● Available records

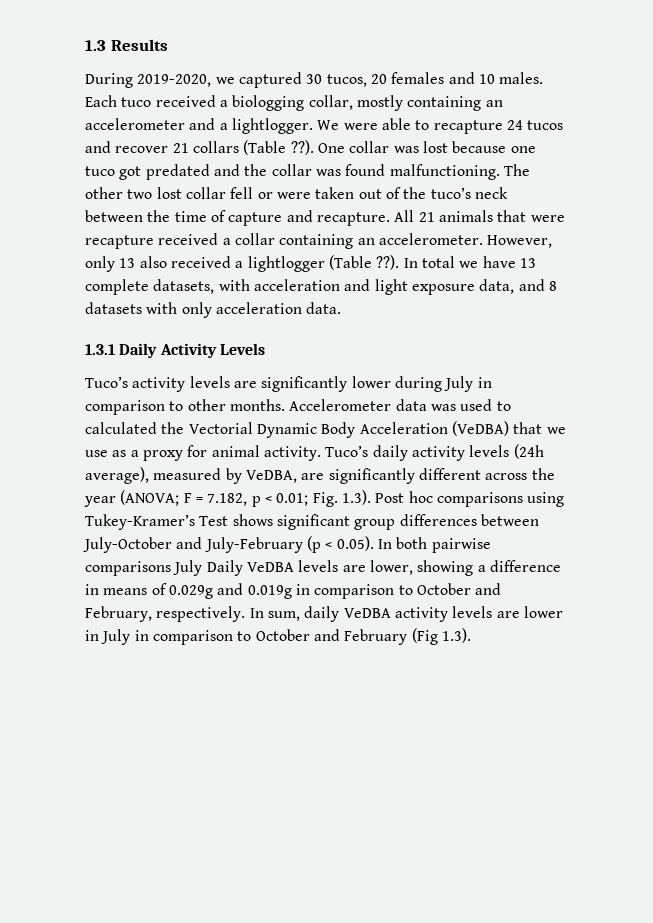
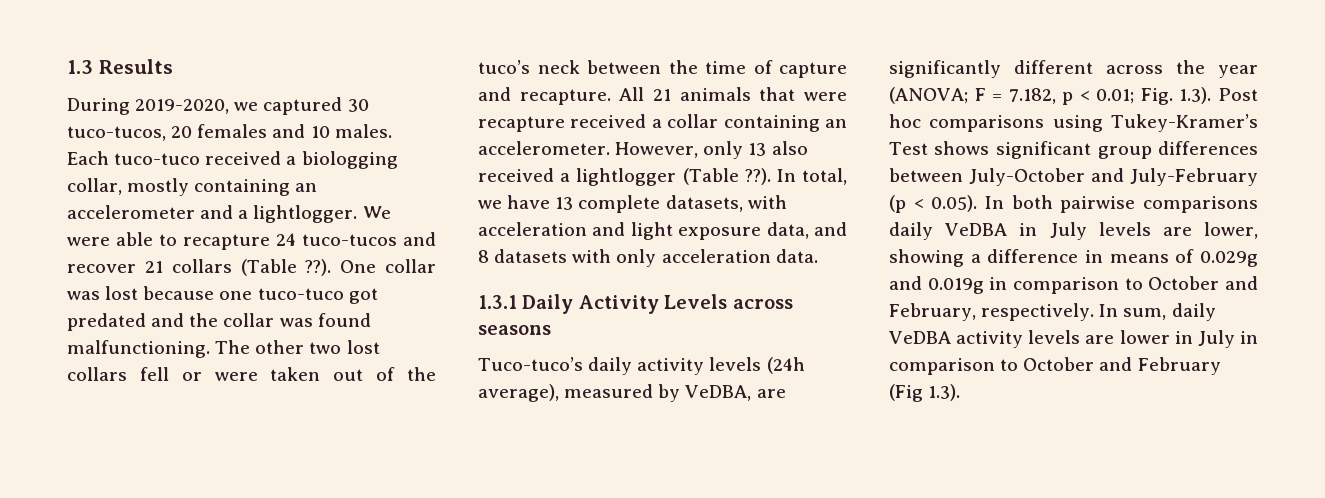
- During 2019-2020, we captured 30 tucos, 20 females and 10 males.
+ During 2019-2020, we captured 30 tuco-tucos, 20 females and 10 males.
- Each tuco received a biologging collar, mostly containing an accelerometer and a lightlogger.
+ Each tuco-tuco received a biologging collar, mostly containing an accelerometer and a lightlogger.
- We were able to recapture 24 tucos and recover 21 collars (Table ??).
+ We were able to recapture 24 tuco-tucos and recover 21 collars (Table ??).
- One collar was lost because one tuco got predated and the collar was found malfunctioning.
+ One collar was lost because one tuco-tuco got predated and the collar was found malfunctioning.
- The other two lost collar fell or were taken out of the tuco’s neck between the time of capture and recapture.
+ The other two lost collars fell or were taken out of the tuco’s neck between the time of capture and recapture.
- In total we have 13 complete datasets, with acceleration and light exposure data, and 8 datasets with only acceleration data.
+ In total, we have 13 complete datasets, with acceleration and light exposure data, and 8 datasets with only acceleration data.
- 1.3.1 Daily Activity Levels
- Tuco’s activity levels are significantly lower during July in comparison to other months. Accelerometer data was used to calculated the Vectorial Dynamic Body Acceleration (VeDBA) that we use as a proxy for animal activity. Tuco’s daily activity levels (24h average), measured by VeDBA, are significantly different across the year (ANOVA;
+ 1.3.1 Daily Activity Levels across seasons
+ Tuco-tuco’s daily activity levels (24h average), measured by VeDBA, are significantly different across the year (ANOVA;
- Fig. 1.3). Post hoc comparisons using Tukey-Kramer’s Test shows significant group differences between July-October and July-February (p < 0.05). In both pairwise comparisons July Daily VeDBA levels are lower, showing a difference in means of 0.029g and 0.019g in comparison to October and February, respectively.
+ Fig. 1.3). Post hoc comparisons using Tukey-Kramer’s Test shows significant group differences between July-October and July-February (p < 0.05). In both pairwise comparisons daily VeDBA in July levels are lower, showing a difference in means of 0.029g and 0.019g in comparison to October and February, respectively.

● What needs to be done
Copy out every line of the data that includes the word "Tukey".

● Solution
- Fig. 1.3). Post hoc comparisons using Tukey-Kramer’s Test shows significant group differences between July-October and July-February (p < 0.05). In both pairwise comparisons July Daily VeDBA levels are lower, showing a difference in means of 0.029g and 0.019g in comparison to October and February, respectively.
+ Fig. 1.3). Post hoc comparisons using Tukey-Kramer’s Test shows significant group differences between July-October and July-February (p < 0.05). In both pairwise comparisons daily VeDBA in July levels are lower, showing a difference in means of 0.029g and 0.019g in comparison to October and February, respectively.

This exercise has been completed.